* **INSTRUCTIONS TO FOLLOW**: In your copy, include every entry exactly as written but no pictures.

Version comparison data
•••
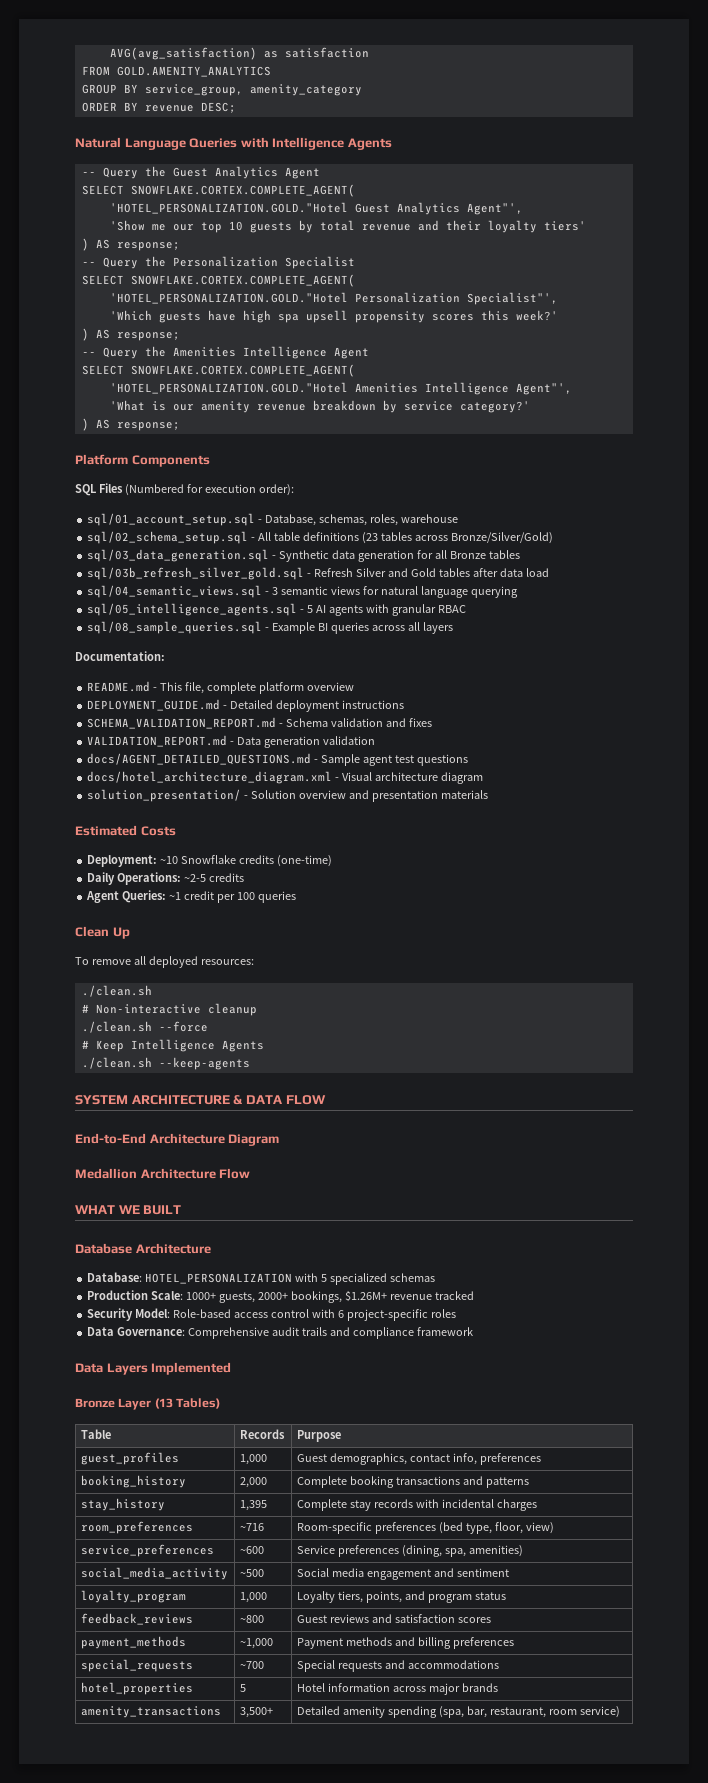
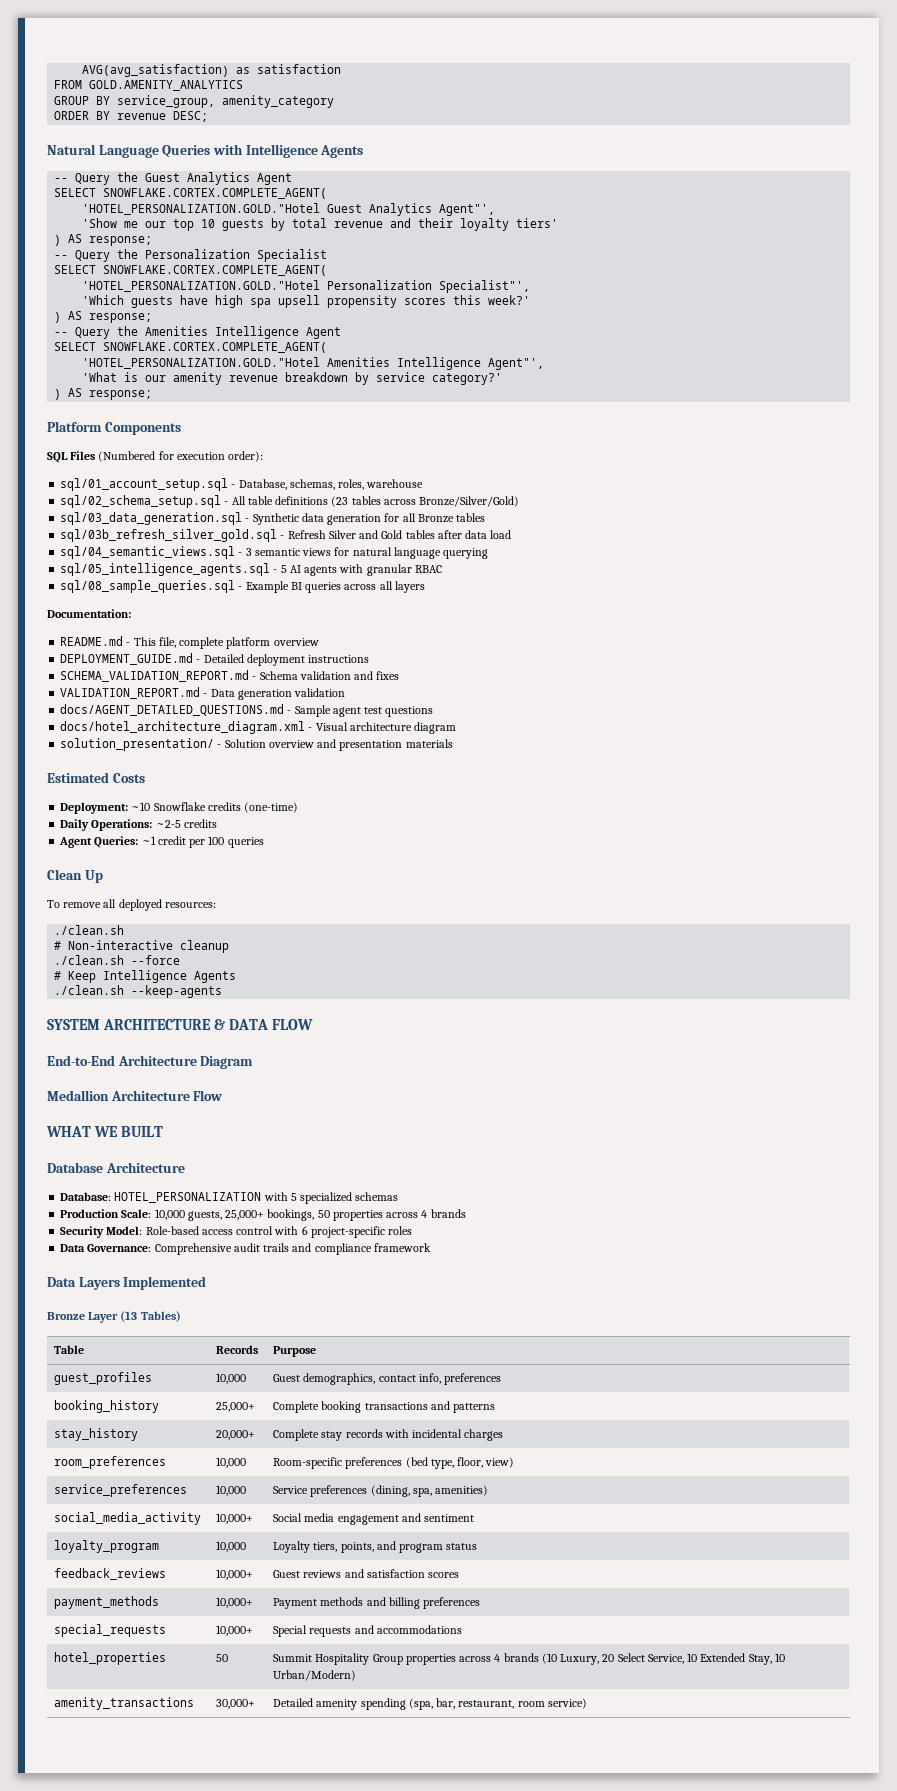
- Production Scale: 1000+ guests, 2000+ bookings, $1.26M+ revenue tracked
+ Production Scale: 10,000 guests, 25,000+ bookings, 50 properties across 4 brands
- guest_profiles | 1,000 | Guest demographics, contact info, preferences
+ guest_profiles | 10,000 | Guest demographics, contact info, preferences
- booking_history | 2,000 | Complete booking transactions and patterns
+ booking_history | 25,000+ | Complete booking transactions and patterns
- stay_history | 1,395 | Complete stay records with incidental charges
+ stay_history | 20,000+ | Complete stay records with incidental charges
- room_preferences | ~716 | Room-specific preferences (bed type, floor, view)
+ room_preferences | 10,000 | Room-specific preferences (bed type, floor, view)
- service_preferences | ~600 | Service preferences (dining, spa, amenities)
+ service_preferences | 10,000 | Service preferences (dining, spa, amenities)
- social_media_activity | ~500 | Social media engagement and sentiment
+ social_media_activity | 10,000+ | Social media engagement and sentiment
- loyalty_program | 1,000 | Loyalty tiers, points, and program status
+ loyalty_program | 10,000 | Loyalty tiers, points, and program status
- feedback_reviews | ~800 | Guest reviews and satisfaction scores
+ feedback_reviews | 10,000+ | Guest reviews and satisfaction scores
- payment_methods | ~1,000 | Payment methods and billing preferences
+ payment_methods | 10,000+ | Payment methods and billing preferences
- special_requests | ~700 | Special requests and accommodations
+ special_requests | 10,000+ | Special requests and accommodations
- hotel_properties | 5 | Hotel information across major brands
+ hotel_properties | 50 | Summit Hospitality Group properties across 4 brands (10 Luxury, 20 Select Service, 10 Extended Stay, 10 Urban/Modern)
- amenity_transactions | 3,500+ | Detailed amenity spending (spa, bar, restaurant, room service)
+ amenity_transactions | 30,000+ | Detailed amenity spending (spa, bar, restaurant, room service)

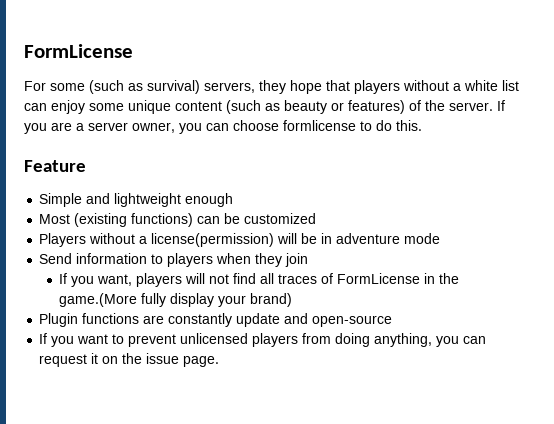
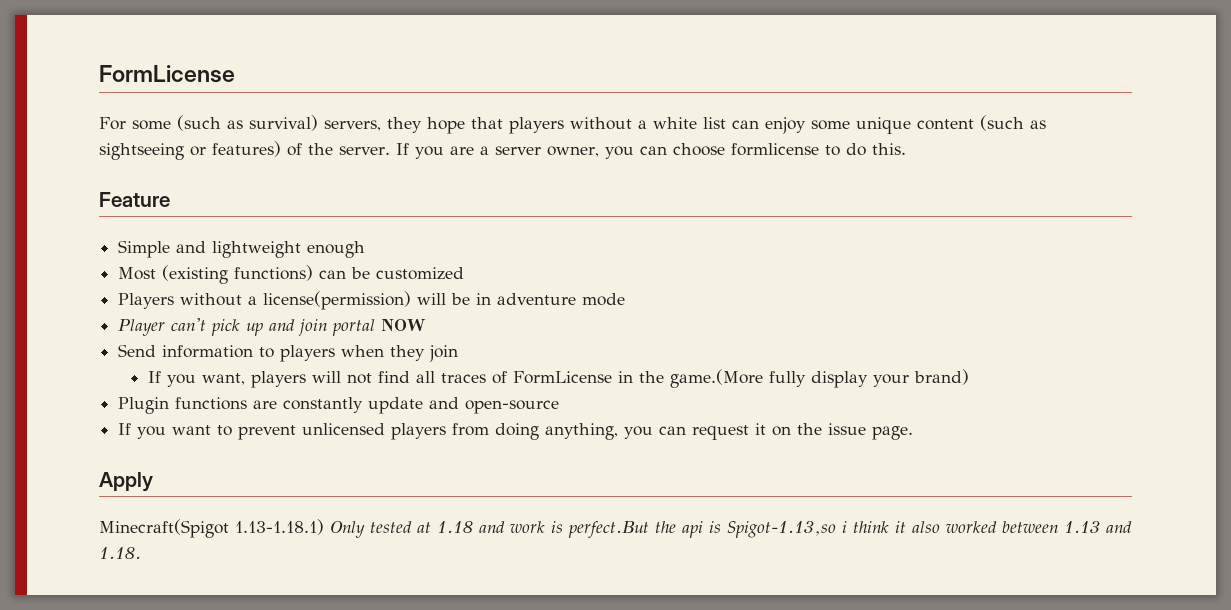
- For some (such as survival) servers, they hope that players without a white list can enjoy some unique content (such as beauty or features) of the server.
+ For some (such as survival) servers, they hope that players without a white list can enjoy some unique content (such as sightseeing or features) of the server.
+ Player can't pick up and join portal NOW
+ Apply
+ Minecraft(Spigot 1.13-1.18.1) Only tested at 1.18 and work is perfect.But the api is Spigot-1.13,so i think it also worked between 1.13 and 1.18.

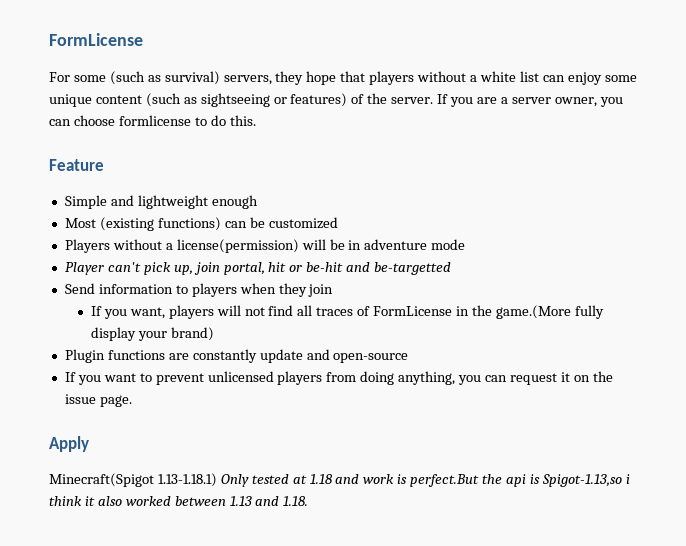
- Player can't pick up and join portal NOW
+ Player can't pick up, join portal, hit or be-hit and be-targetted

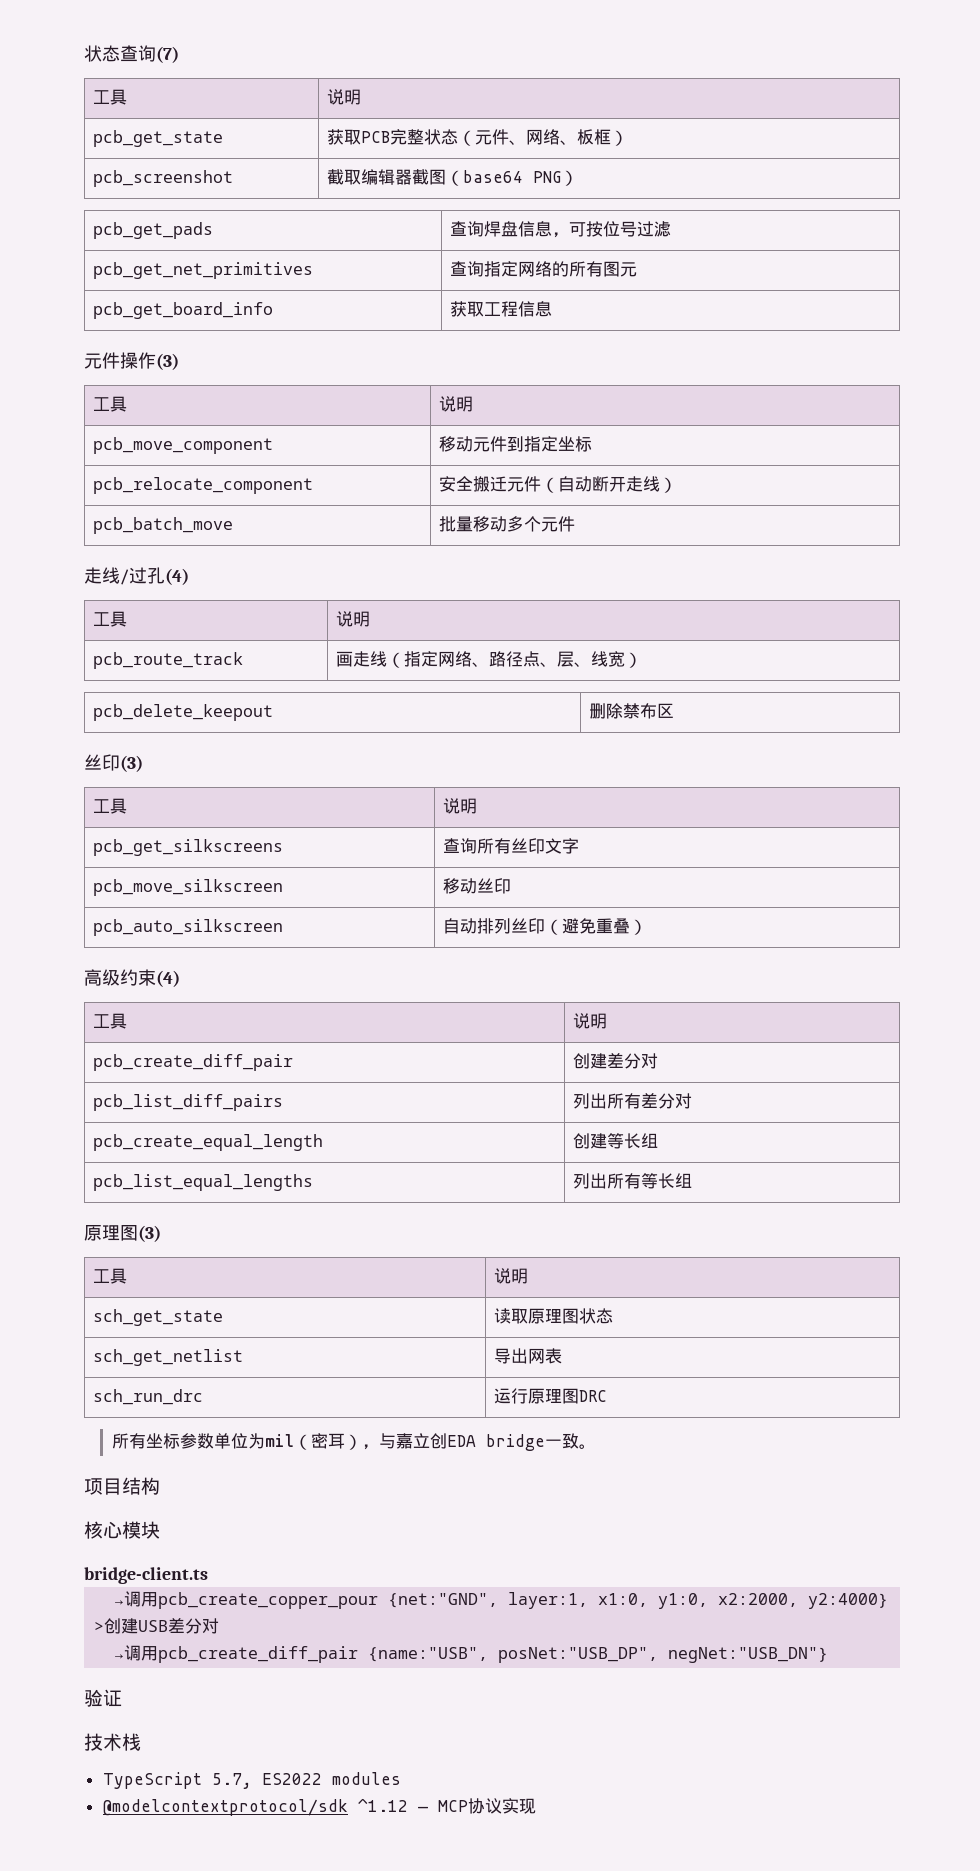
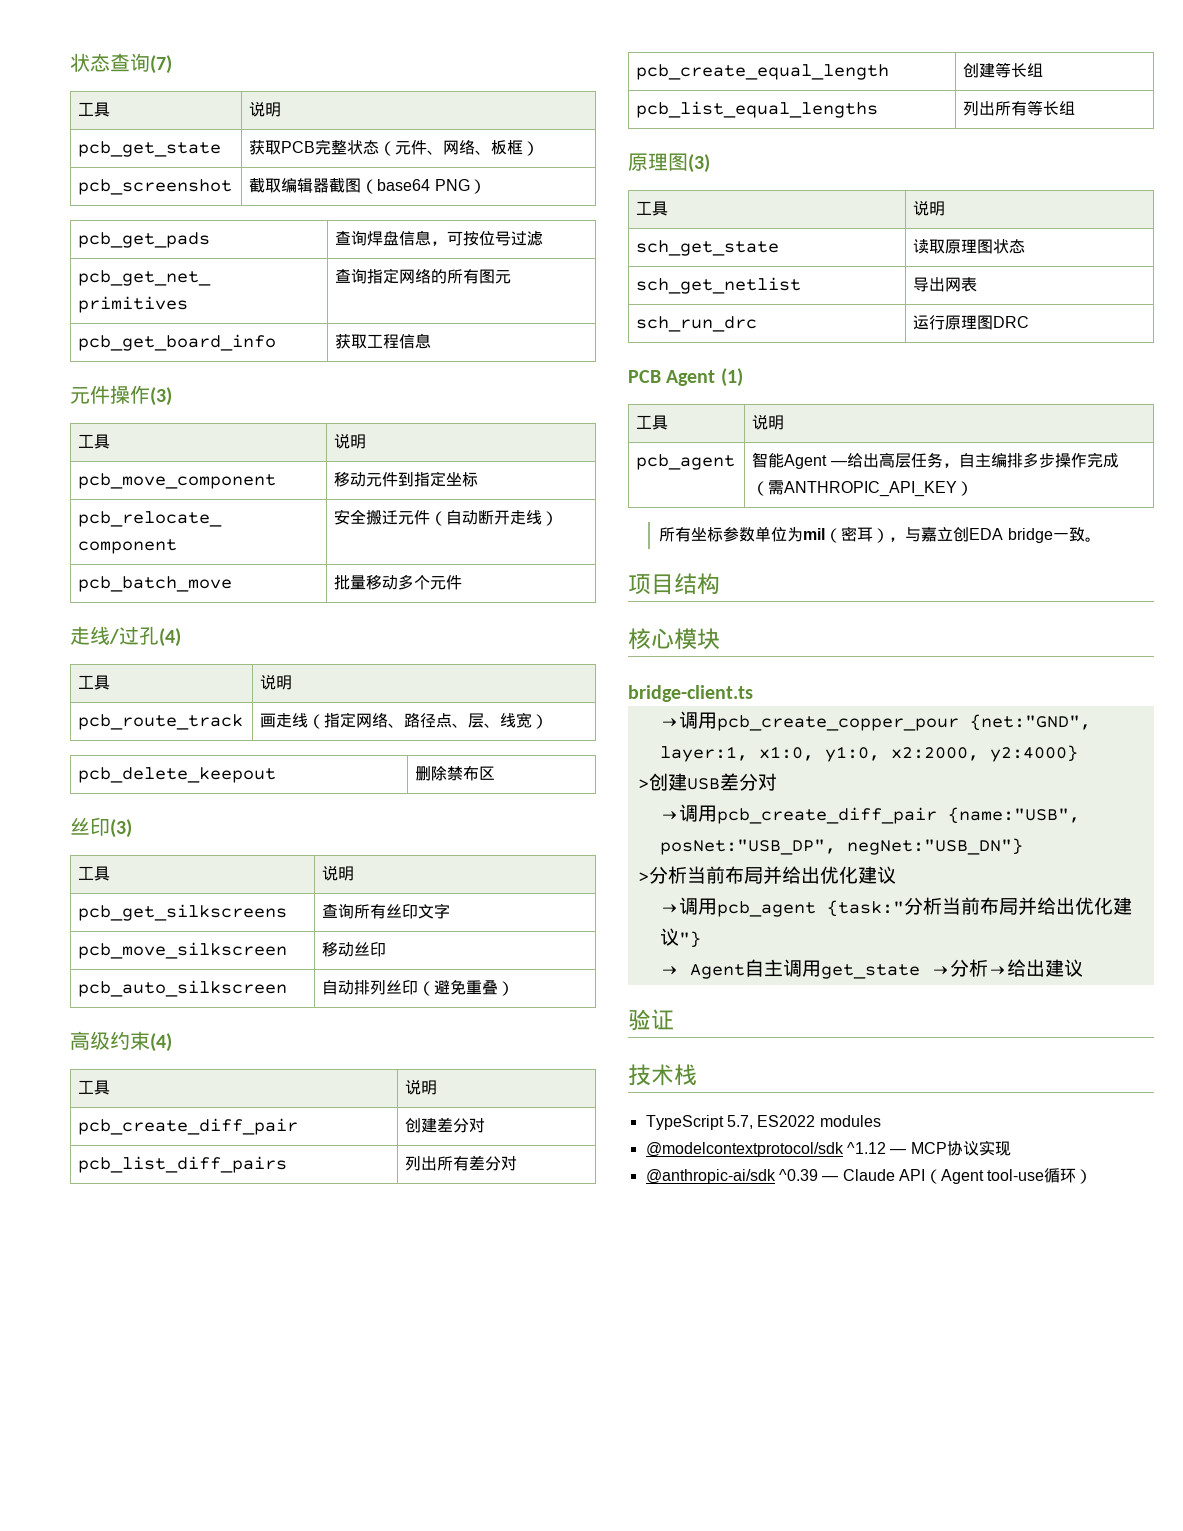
+ PCB Agent (1)
+ 工具 | 说明
+ pcb_agent | 智能Agent —给出高层任务，自主编排多步操作完成（需ANTHROPIC_API_KEY）
+ >分析当前布局并给出优化建议
+ →调用pcb_agent {task:"分析当前布局并给出优化建议"}
+ → Agent自主调用get_state →分析→给出建议
+ @anthropic-ai/sdk ^0.39 — Claude API（Agent tool-use循环）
•••
* **SOLUTION BELOW**:
- Production Scale: 1000+ guests, 2000+ bookings, $1.26M+ revenue tracked
+ Production Scale: 10,000 guests, 25,000+ bookings, 50 properties across 4 brands
- guest_profiles | 1,000 | Guest demographics, contact info, preferences
+ guest_profiles | 10,000 | Guest demographics, contact info, preferences
- booking_history | 2,000 | Complete booking transactions and patterns
+ booking_history | 25,000+ | Complete booking transactions and patterns
- stay_history | 1,395 | Complete stay records with incidental charges
+ stay_history | 20,000+ | Complete stay records with incidental charges
- room_preferences | ~716 | Room-specific preferences (bed type, floor, view)
+ room_preferences | 10,000 | Room-specific preferences (bed type, floor, view)
- service_preferences | ~600 | Service preferences (dining, spa, amenities)
+ service_preferences | 10,000 | Service preferences (dining, spa, amenities)
- social_media_activity | ~500 | Social media engagement and sentiment
+ social_media_activity | 10,000+ | Social media engagement and sentiment
- loyalty_program | 1,000 | Loyalty tiers, points, and program status
+ loyalty_program | 10,000 | Loyalty tiers, points, and program status
- feedback_reviews | ~800 | Guest reviews and satisfaction scores
+ feedback_reviews | 10,000+ | Guest reviews and satisfaction scores
- payment_methods | ~1,000 | Payment methods and billing preferences
+ payment_methods | 10,000+ | Payment methods and billing preferences
- special_requests | ~700 | Special requests and accommodations
+ special_requests | 10,000+ | Special requests and accommodations
- hotel_properties | 5 | Hotel information across major brands
+ hotel_properties | 50 | Summit Hospitality Group properties across 4 brands (10 Luxury, 20 Select Service, 10 Extended Stay, 10 Urban/Modern)
- amenity_transactions | 3,500+ | Detailed amenity spending (spa, bar, restaurant, room service)
+ amenity_transactions | 30,000+ | Detailed amenity spending (spa, bar, restaurant, room service)

- For some (such as survival) servers, they hope that players without a white list can enjoy some unique content (such as beauty or features) of the server.
+ For some (such as survival) servers, they hope that players without a white list can enjoy some unique content (such as sightseeing or features) of the server.
+ Player can't pick up and join portal NOW
+ Apply
+ Minecraft(Spigot 1.13-1.18.1) Only tested at 1.18 and work is perfect.But the api is Spigot-1.13,so i think it also worked between 1.13 and 1.18.

- Player can't pick up and join portal NOW
+ Player can't pick up, join portal, hit or be-hit and be-targetted

+ PCB Agent (1)
+ 工具 | 说明
+ pcb_agent | 智能Agent —给出高层任务，自主编排多步操作完成（需ANTHROPIC_API_KEY）
+ >分析当前布局并给出优化建议
+ →调用pcb_agent {task:"分析当前布局并给出优化建议"}
+ → Agent自主调用get_state →分析→给出建议
+ @anthropic-ai/sdk ^0.39 — Claude API（Agent tool-use循环）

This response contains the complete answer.